What is being asked: When a line below holds the string "ilObjMediaObject", show that line.

Information shown:
◆ ◆ ◆ ◆ ◆ ◆ ◆
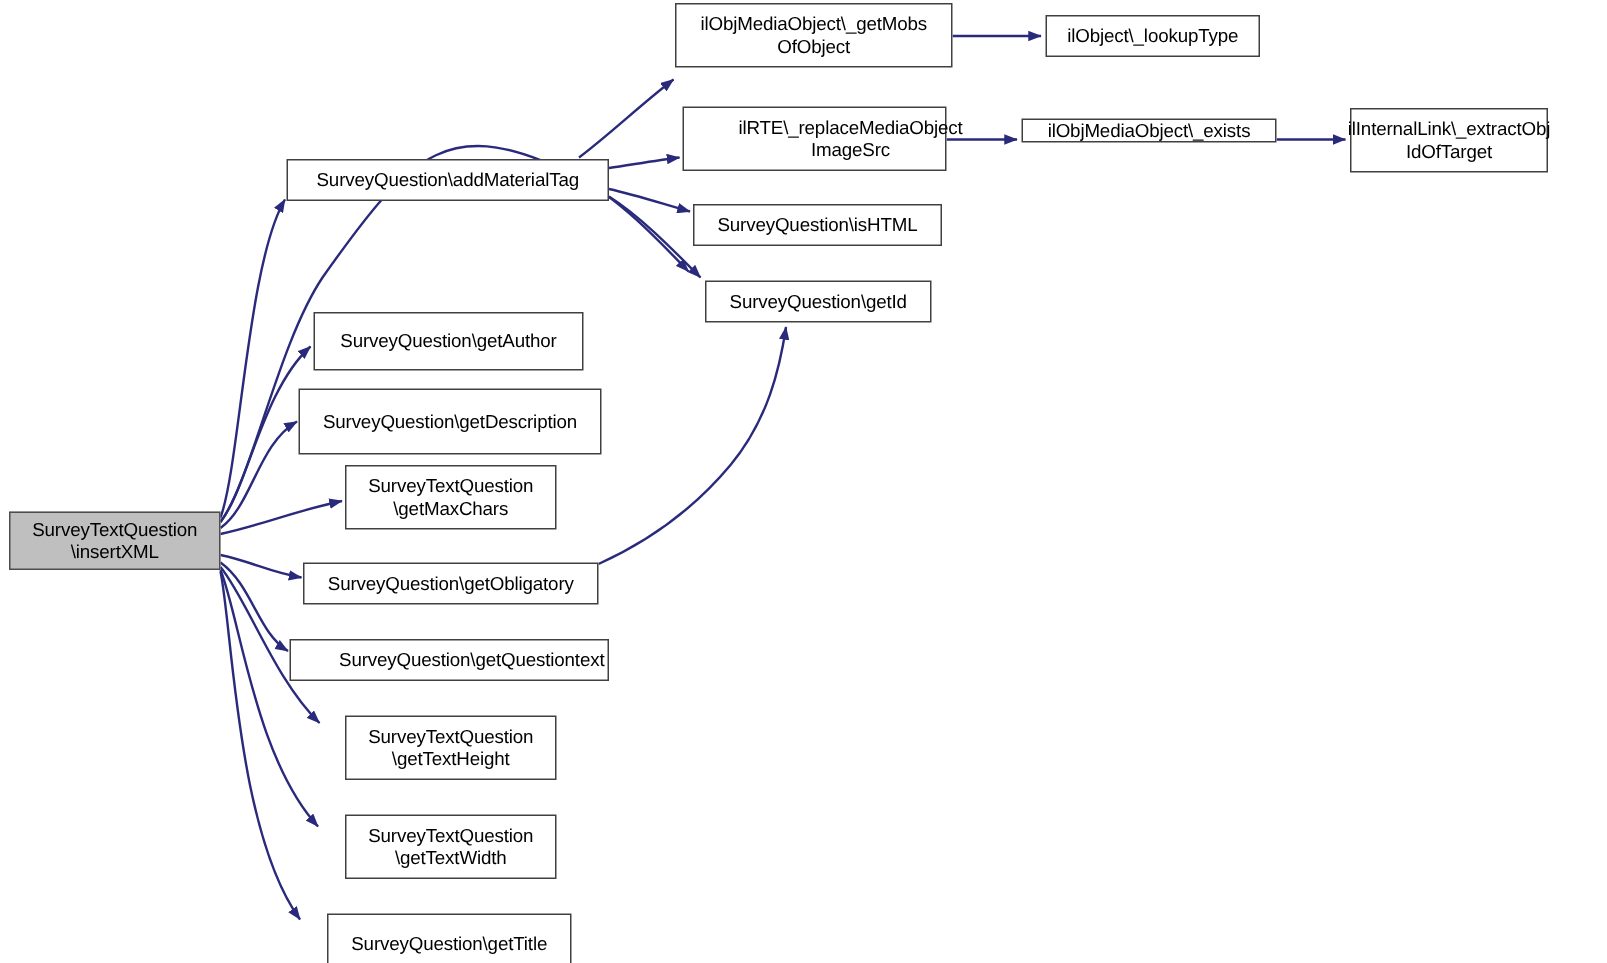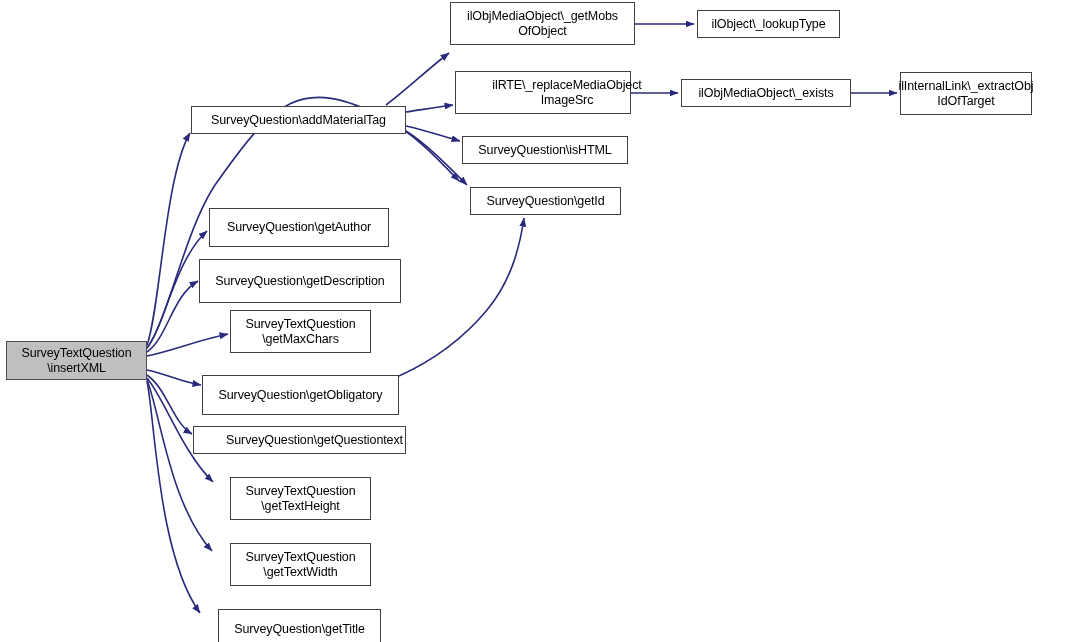--- a/index.html
+++ b/index.html
@@ -91,7 +91,7 @@
       <div class="node" style="left: 697px; top: 10px; width: 143px; height: 28px;"><span class="node-label">ilObject\_lookupType</span></div>
       <div class="node" style="left: 455px; top: 71px; width: 176px; height: 43px; padding-left: 48px;"><span class="node-label">ilRTE\_replaceMediaObject
 ImageSrc</span></div>
-      <div class="node" style="left: 681px; top: 79px; width: 170px; height: 28px; text-align: center;"><span class="node-label">ilObjMediaObject\_exists</span></div>
+      <div class="node" style="left: 681px; top: 79px; width: 170px; height: 16px; text-align: center;"><span class="node-label">ilObjMediaObject\_exists</span></div>
       <div class="node" style="left: 900px; top: 72px; width: 132px; height: 43px;"><span class="node-label">ilInternalLink\_extractObj
 IdOfTarget</span></div>
       <div class="node" style="left: 462px; top: 136px; width: 166px; height: 28px;"><span class="node-label">SurveyQuestion\isHTML</span></div>

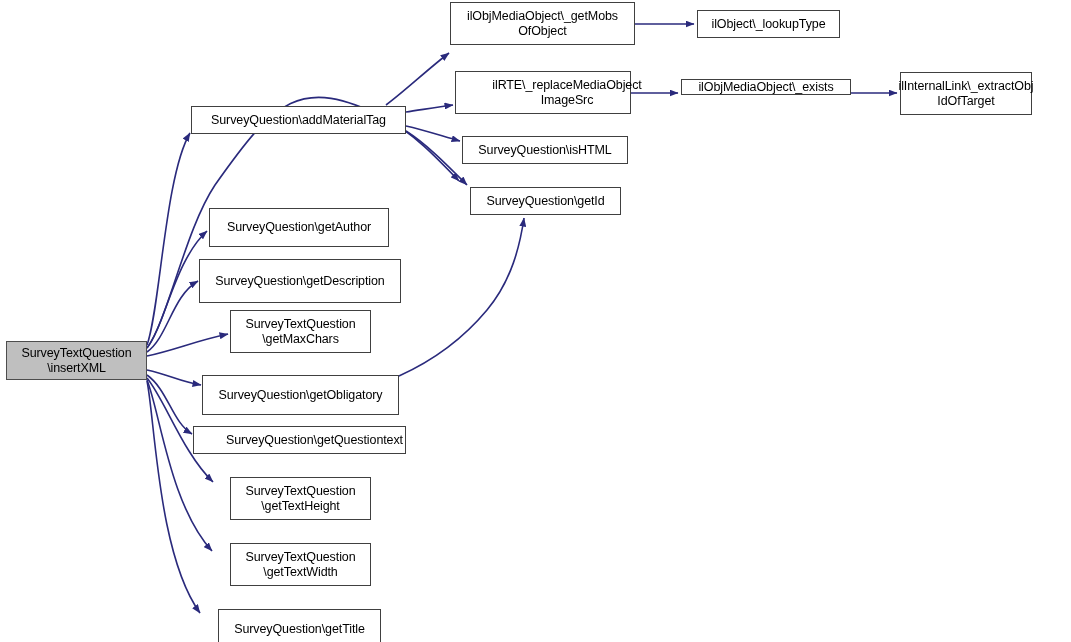--- a/index.html
+++ b/index.html
@@ -100,7 +100,7 @@
       <div class="node" style="left: 199px; top: 259px; width: 202px; height: 44px;"><span class="node-label">SurveyQuestion\getDescription</span></div>
       <div class="node" style="left: 230px; top: 310px; width: 141px; height: 43px;"><span class="node-label">SurveyTextQuestion
 \getMaxChars</span></div>
-      <div class="node" style="left: 202px; top: 375px; width: 197px; height: 40px;"><span class="node-label">SurveyQuestion\getObligatory</span></div>
+      <div class="node" style="left: 202px; top: 375px; width: 197px; height: 28px;"><span class="node-label">SurveyQuestion\getObligatory</span></div>
       <div class="node" style="left: 193px; top: 426px; width: 213px; height: 28px; padding-left: 30px;"><span class="node-label">SurveyQuestion\getQuestiontext</span></div>
       <div class="node" style="left: 230px; top: 477px; width: 141px; height: 43px;"><span class="node-label">SurveyTextQuestion
 \getTextHeight</span></div>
◆ ◆ ◆ ◆ ◆ ◆ ◆
Result of the task:
-      <div class="node" style="left: 681px; top: 79px; width: 170px; height: 28px; text-align: center;"><span class="node-label">ilObjMediaObject\_exists</span></div>
+      <div class="node" style="left: 681px; top: 79px; width: 170px; height: 16px; text-align: center;"><span class="node-label">ilObjMediaObject\_exists</span></div>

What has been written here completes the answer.